General Motors has committed to building a new $250 million facility to develop alternative fuels.
   
They are building it in China.  The facility was announced today by GM chairman and CEO Rick Wagoner, speaking at a news conference held in Beijing.  It will be located in Shanghai, with the first phase of construction to be completed before the end of next year.

Wagoner issued a prepared statement, in which he said that  “he new GM Center for Advanced Science and Research will support China as it undertakes one of the most rapid technological transformations in world history.  It is designed to bring together various resources, including Shanghai Automotive Industry Corporation’s new Energy Unit, to accelerate research in the areas of energy-efficient and environmentally friendly automotive technologies, as well as alternative fuel pathways that are socially responsible, economically viable, environmentally sustainable, and technologically feasible.”  SAIC is GM’s Chinese partner.

In 1953, newly elected President Dwight Eisenhower nominated Charles Wilson, then president of General Motors, to be the Secretary of Defense.  Wilson appeared before the Senate committee considering the nomination, where he encountered a question about whether he intended, if confirmed, to sell his GM stock. Wilson said he did not.  When asked if he thought that to be a conflict of interest, he said no and explained why not: “I’ve always though that what is good for the United States is good for General Motors, and vice-versa.”

Clearly, Rick Wagoner does not subscribe to Wilson’s theory. 

General Motors increasingly has been committing its resources to China, and not to the domestic or European markets.  The decision to build the center in Shanghai follows other moves by GM to concentrate resources on the Chinese market, including investments in plant and equipment and development of a design center.  To the extent that the company has exhibited a core strategy for the future, it appears to be concentrated on so-called emerging markets. 

The new Shanghai research center suggests that GM sees alternative fuels as the key to these markets, which have vast potential in the coming decades, rather than a means of being competitive in the American market.  At some level, that’s understandable.  Annual auto sales in China, for example, have risen so rapidly that they are now 25% as large as those in the United States.  China has embarked on an enormous expansion of its infrastructure, including roads.  Predictions that the Chinese new car market will exceed that of the United States within the next decade may, at the current rate of its expansion, be conservative.

Of course, having an American company controlling a substantial portion of the world automobile market is certainly a better thing, for both the company and the country, than if only foreign companies were major players in the world market.  But, implicit in “Engine Charle” Wilson’s famed remark was the premise that the United States came first with GM.  That’s simply no longer the case.

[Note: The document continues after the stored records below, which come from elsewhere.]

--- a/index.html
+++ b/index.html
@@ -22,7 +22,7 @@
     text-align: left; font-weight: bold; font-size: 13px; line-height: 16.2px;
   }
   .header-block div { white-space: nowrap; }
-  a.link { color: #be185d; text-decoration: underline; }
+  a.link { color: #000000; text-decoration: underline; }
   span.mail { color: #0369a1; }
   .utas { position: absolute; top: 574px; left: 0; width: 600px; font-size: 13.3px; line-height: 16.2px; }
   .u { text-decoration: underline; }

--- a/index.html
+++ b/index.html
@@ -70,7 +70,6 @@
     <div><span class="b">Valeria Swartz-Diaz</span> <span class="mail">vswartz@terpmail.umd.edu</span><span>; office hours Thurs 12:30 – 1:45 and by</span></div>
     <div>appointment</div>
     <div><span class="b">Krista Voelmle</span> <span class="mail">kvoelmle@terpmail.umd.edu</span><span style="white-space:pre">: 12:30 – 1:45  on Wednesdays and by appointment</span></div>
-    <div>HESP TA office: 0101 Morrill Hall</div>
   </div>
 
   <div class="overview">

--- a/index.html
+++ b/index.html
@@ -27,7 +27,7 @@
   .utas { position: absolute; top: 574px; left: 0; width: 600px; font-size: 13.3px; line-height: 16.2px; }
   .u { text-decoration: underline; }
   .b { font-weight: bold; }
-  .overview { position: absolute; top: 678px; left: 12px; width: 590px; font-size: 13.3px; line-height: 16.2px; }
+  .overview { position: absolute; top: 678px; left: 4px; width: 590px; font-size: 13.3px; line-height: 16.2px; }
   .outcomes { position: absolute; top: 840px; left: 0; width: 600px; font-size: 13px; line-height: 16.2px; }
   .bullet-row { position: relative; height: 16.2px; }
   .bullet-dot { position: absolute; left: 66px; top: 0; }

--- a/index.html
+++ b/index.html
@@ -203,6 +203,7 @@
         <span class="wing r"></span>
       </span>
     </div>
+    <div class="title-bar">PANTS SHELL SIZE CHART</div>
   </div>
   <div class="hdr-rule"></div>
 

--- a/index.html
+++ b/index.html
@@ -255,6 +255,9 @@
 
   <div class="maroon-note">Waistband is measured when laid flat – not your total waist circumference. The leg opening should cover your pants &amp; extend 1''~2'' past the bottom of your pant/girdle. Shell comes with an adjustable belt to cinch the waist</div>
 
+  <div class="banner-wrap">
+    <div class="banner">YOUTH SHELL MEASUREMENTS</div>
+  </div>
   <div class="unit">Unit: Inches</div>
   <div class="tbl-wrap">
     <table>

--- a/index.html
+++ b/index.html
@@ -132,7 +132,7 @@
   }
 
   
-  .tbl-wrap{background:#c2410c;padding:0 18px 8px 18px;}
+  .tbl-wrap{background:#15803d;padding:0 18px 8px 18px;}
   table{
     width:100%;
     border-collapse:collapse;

That should be of concern to both the company and the country.  A global company still needs a base on which it can count.  Foreign countries, sooner or later, have a way of putting their own nationalist interests ahead of the interests of companies from other places, especially when nationalistic envy sets in.  An old Chinese proverb puts it succinctly: “The tallest nail gets hammered first.”

General Motors new contract with the United Auto Workers eliminates the room for excuses.  If the “better Buicks” continue to be the Buicks built in China, GM can count on losing more and more of its market.  If GM focuses on China and other emerging markets at the expense of investment and intellectual commitment to the domestic market, it will end up being a factor in neither.

It’s not a Chinese proverb, but it is one that Mr. Wagoner would be well advised to remember:

“A bird in the hand is worth two in the bush.”